Springfield and Arise were blessed once again with the presence of the Walk for a New Spring: Remember Fukushima. We had a wonderful potluck supper on Friday and learned much about nuclear power, including the beginning of the process, uranium mining in Australia, the United States and Canada, and its impact on indigenous peoples. From us, the walkers learned about our struggles in Springfield to improve our environment and end homelessness and police brutality.

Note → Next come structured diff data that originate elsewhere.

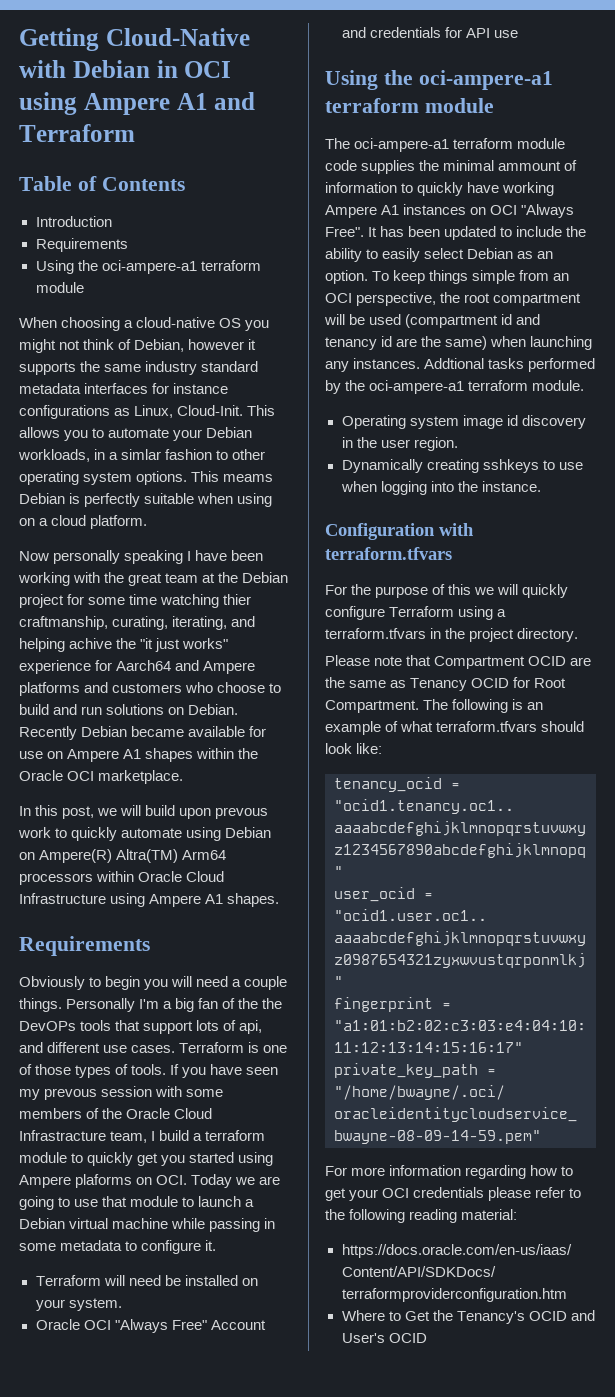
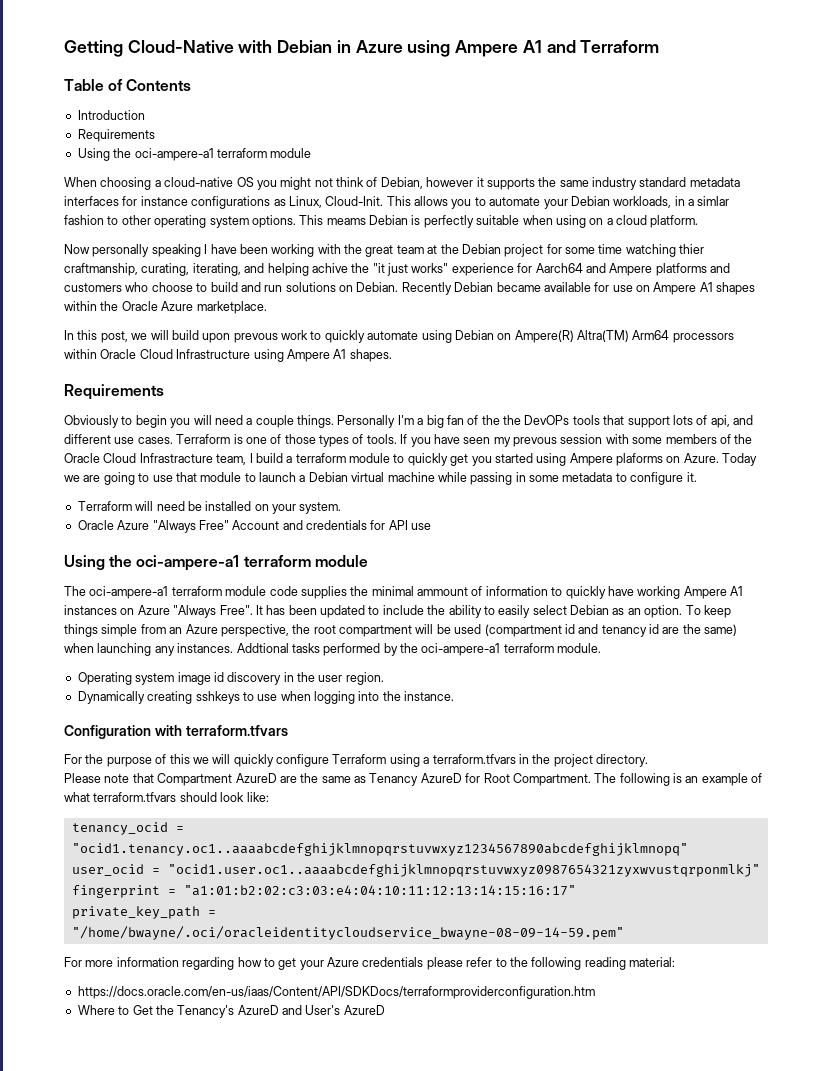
[184,61,232,78] OCI -> [355,40,403,53] Azure
[67,771,95,781] OCI -> [161,301,194,311] Azure
[156,1175,188,1185] OCI. -> [683,453,719,463] Azure.
[83,1320,111,1330] OCI -> [117,520,150,530] Azure
[490,205,518,215] OCI -> [137,605,170,615] Azure
[325,293,352,303] OCI -> [185,624,218,634] Azure
[528,656,567,666] OCID -> [235,773,277,783] AzureD
[471,678,510,688] OCID -> [420,773,462,783] AzureD
[382,1188,410,1198] OCI -> [327,957,359,967] Azure
[528,1311,567,1321] OCID -> [237,1005,279,1015] AzureD
[388,1333,427,1343] OCID -> [343,1005,385,1015] AzureD

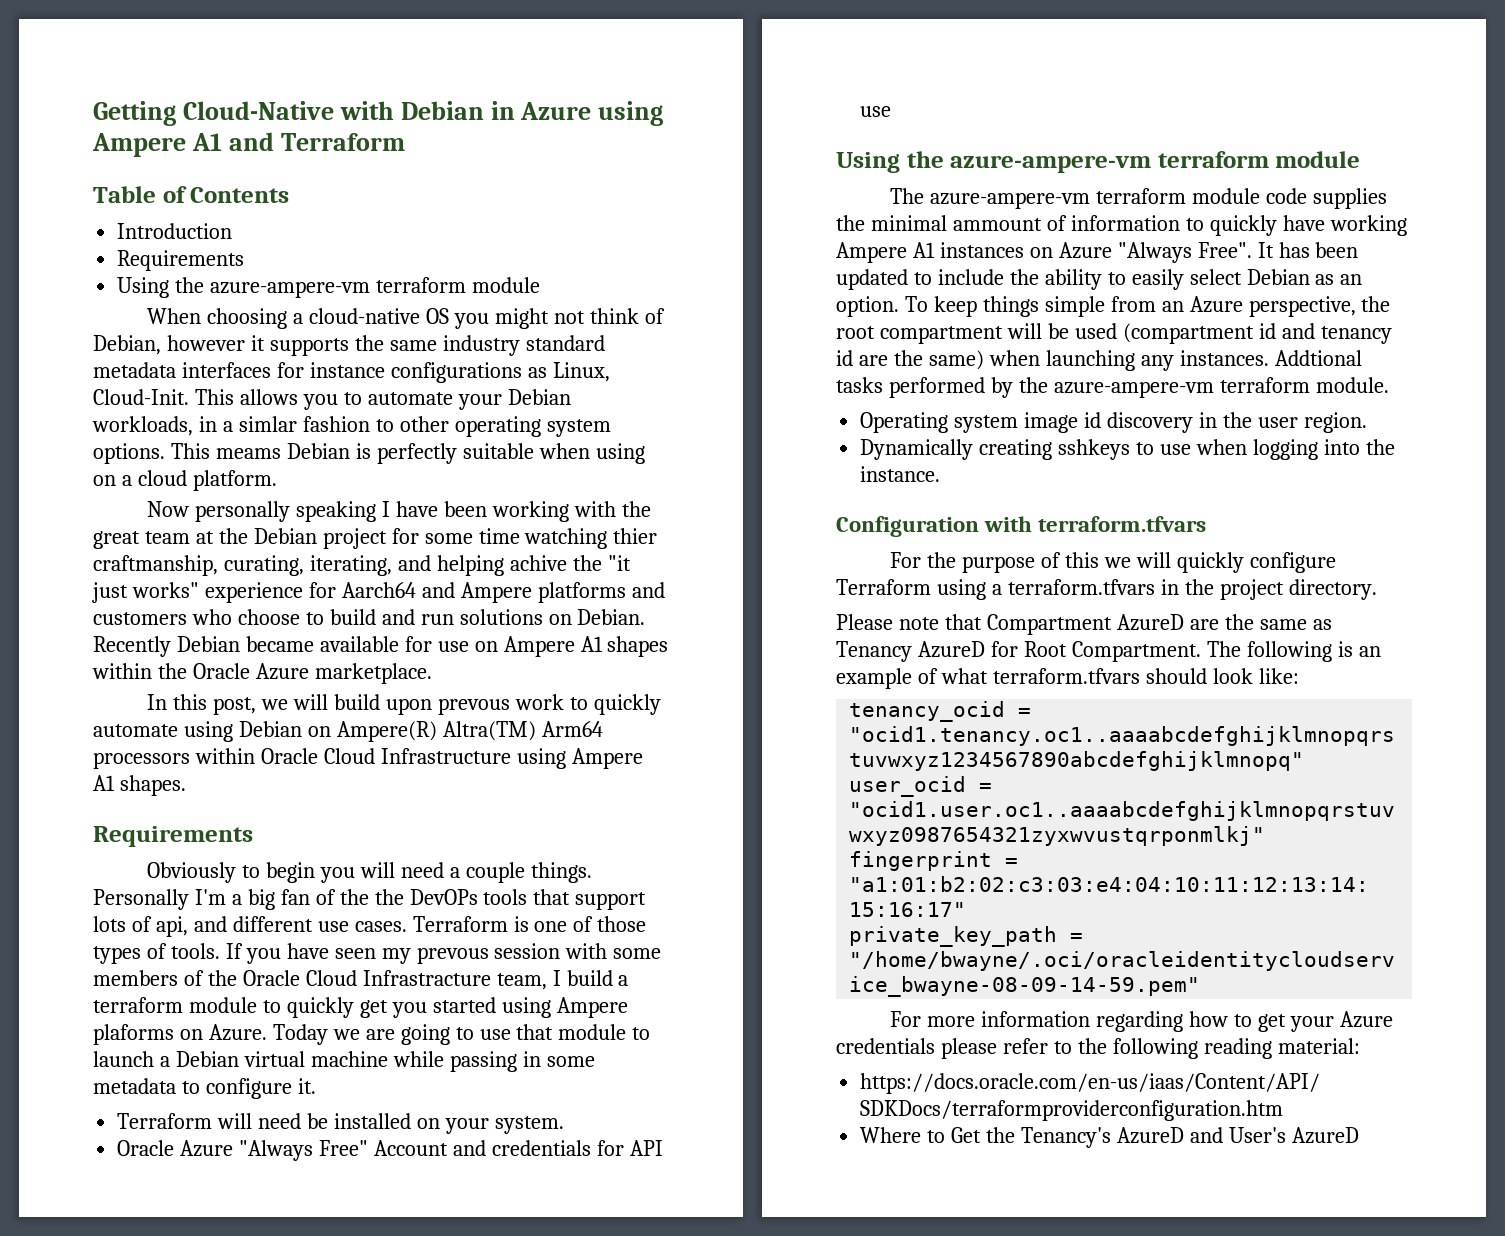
[134,148,214,161] oci-ampere-a1 -> [210,281,371,298] azure-ampere-vm
[136,555,240,571] oci-ampere-a1 -> [950,155,1152,173] azure-ampere-vm
[89,586,169,599] oci-ampere-a1 -> [930,192,1091,209] azure-ampere-vm
[421,643,501,656] oci-ampere-a1 -> [1053,381,1214,398] azure-ampere-vm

On Saturday morning, we walked to the Connecticut River and had a speaker from the Connecticut River Watershed Council, President Chelsea Gwyther, where we learned that the thermal pollution from Vermont Yankee has reduced the shad population of the river by 99%! You can sign a petition asking Vermont Yankee to use its cooling towers here.

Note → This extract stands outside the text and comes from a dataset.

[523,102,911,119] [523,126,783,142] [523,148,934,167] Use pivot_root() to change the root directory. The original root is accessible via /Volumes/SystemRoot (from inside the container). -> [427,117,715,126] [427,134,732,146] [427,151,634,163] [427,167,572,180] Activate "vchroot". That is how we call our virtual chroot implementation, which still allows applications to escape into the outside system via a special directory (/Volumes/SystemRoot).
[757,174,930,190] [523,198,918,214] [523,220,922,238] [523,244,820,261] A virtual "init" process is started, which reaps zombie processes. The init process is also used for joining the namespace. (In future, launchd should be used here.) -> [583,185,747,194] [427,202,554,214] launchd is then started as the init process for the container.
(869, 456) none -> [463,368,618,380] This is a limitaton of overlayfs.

At Arise, in preparation for our river ceremony, we had written haikus, and at the river we passed them out and we each read one. The haiku I was handed was one I had written:
Broken symmetry
yet the tree still live. This spring,
green will bind her wounds.
Arise member Bill Gibson led us in some songs and finally we each drew a stone from a bag, imbued it with our best hopes for the river, and threw them in. Then the Walk for a New Spring headed to its next destination in Holyoke. Some Arise members walked with them for a while.
I want to thank Ellen Graves, our Peace and Anti-Violence organizer. I finally understood, emotionally as well as intellectually, why she and other members of the SAGE Alliance are willing to be arrested again and again to shut Vermont Yankee down.